Newsweek: Chinese Artists Explore the Nanjing Massacre [View all]

A generation of Chinese Artists are Grappling with one of the nation’s greatest tragedies.
Jan 2, 2012 12:00 AM EST
By Isaac Stone Fish

In the winter of 1937, the Japanese army stormed Nanjing, then China’s capital, slaughtering hundreds of thousands of people in what is now known as the Nanjing Massacre. The incident remains the most emotionally wrenching chapter in the history of Sino-Japanese relations. But unlike the Holocaust and other acts of mass violence during World War II, creative attempts to represent the massacre have been few and far between.

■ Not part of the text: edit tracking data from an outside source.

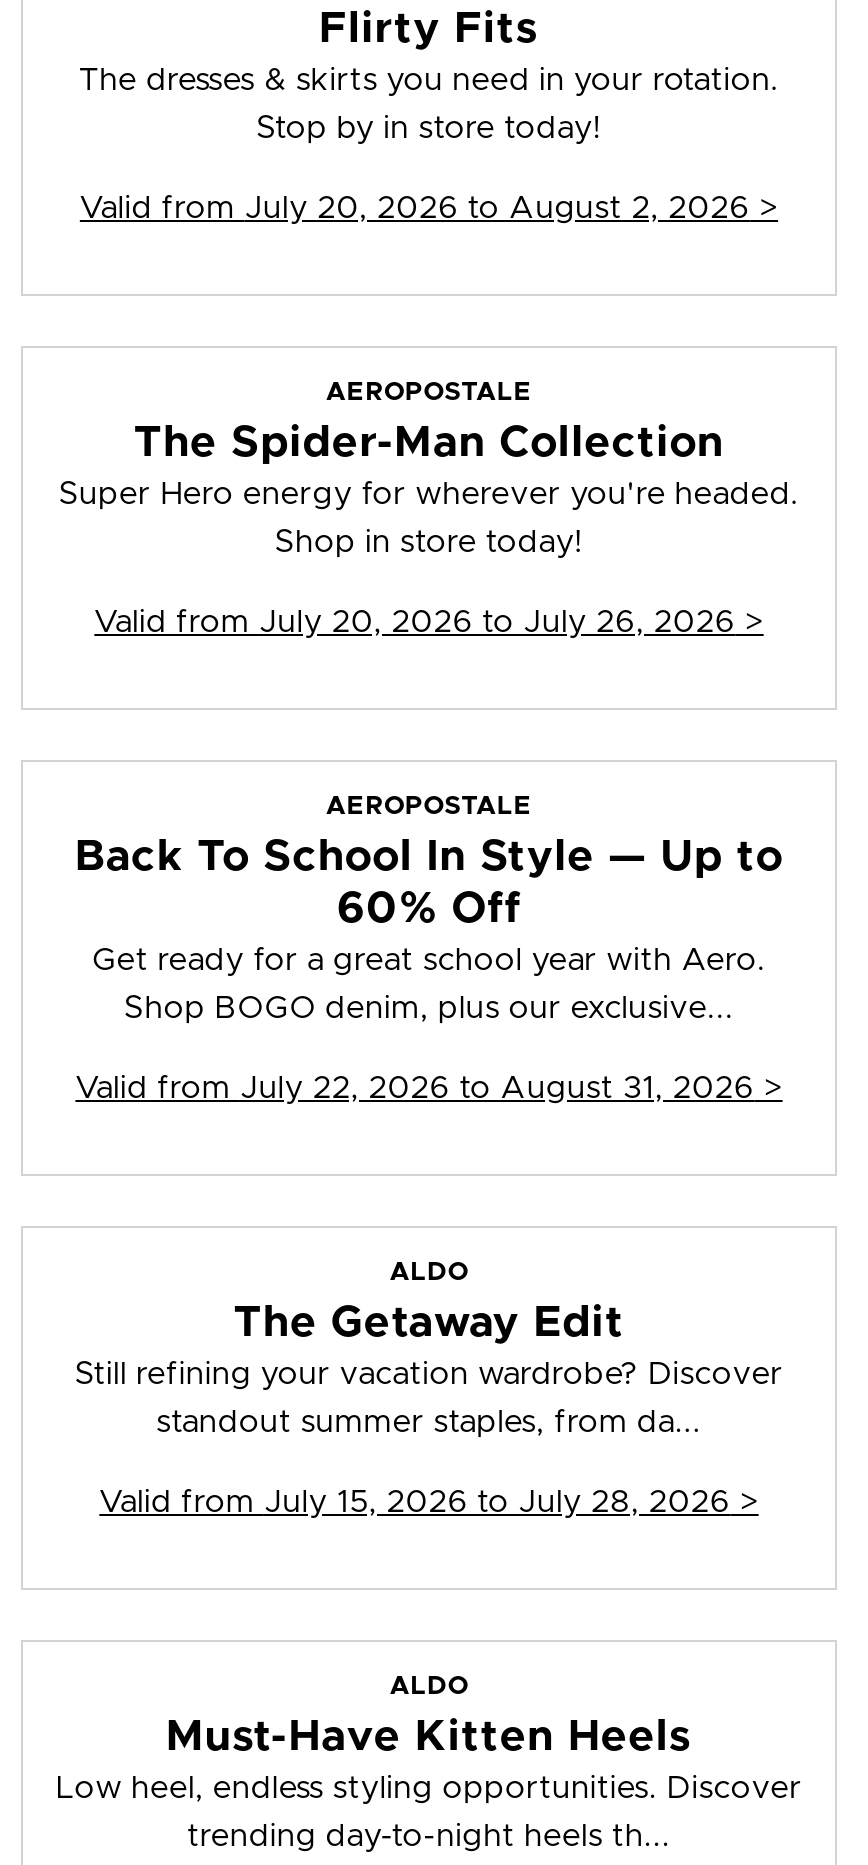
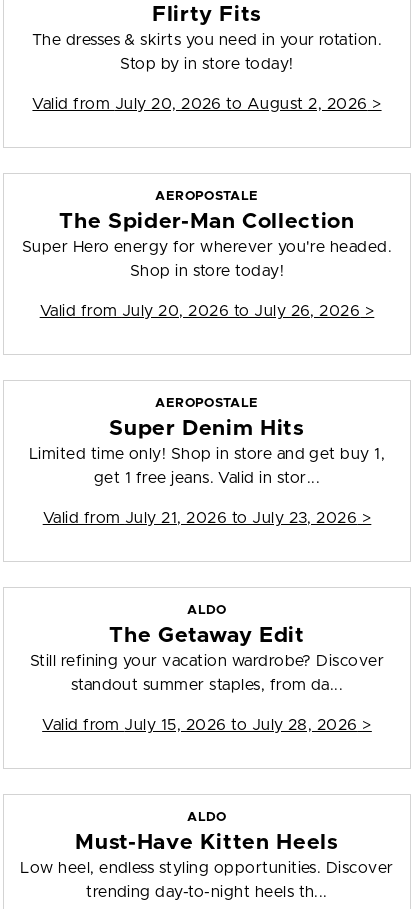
- Back To School In Style — Up to
- 60% Off
- Get ready for a great school year with Aero.
+ Super Denim Hits
+ Limited time only! Shop in store and get buy 1,

- Shop BOGO denim, plus our exclusive...
+ get 1 free jeans. Valid in stor...

- Valid from July 22, 2026 to August 31, 2026 >
+ Valid from July 21, 2026 to July 23, 2026 >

Over the past few years, however, there has been an outpouring of dramatizations of Nanjing in literature and film, as a new generation of Chinese auteurs attempt to grapple with the tragedy, and juggle the demands of their audience, their censors, and their own artistic conscience. Last fall, for instance, National Book Award–winning author Ha Jin published the English-language novel, Nanjing Requiem, which explores the role foreigners played in trying to save the Chinese. And last month brought Zhang Yimou’s The Flowers of War, the most expensive film ever made in China, which tells the story of a priest, played by Christian Bale, who tries to shelter schoolchildren and prostitutes from the Japanese.

Such reflection on tragedy wasn’t always common. For years, after the Communists came to power, the state wanted to bury the massacre entirely and maintain good relations with the new Japanese government, which could help support China’s struggling economy. Nanjing was the capital of the hated nationalist regime, and the Communists played no role in defending the Chinese from brutality. The massacre did not fit into the Communist Party’s history, and since the state did not tolerate dissenting views, very little was published about it.
The Flowers of War

Starting in the 1980s, however, the political environment changed. As liberalization ensued after the death of Chairman Mao, and relations with the Japanese worsened—in part due to a Japanese textbook that claimed the Imperial Army “advanced into” rather than “invaded” China—the pendulum started to swing the other way. “Anti-Japanese sentiment became a useful tool for the party, and so the Nanjing Massacre came into our mind’s eye,” says Teng Jimeng, a film critic.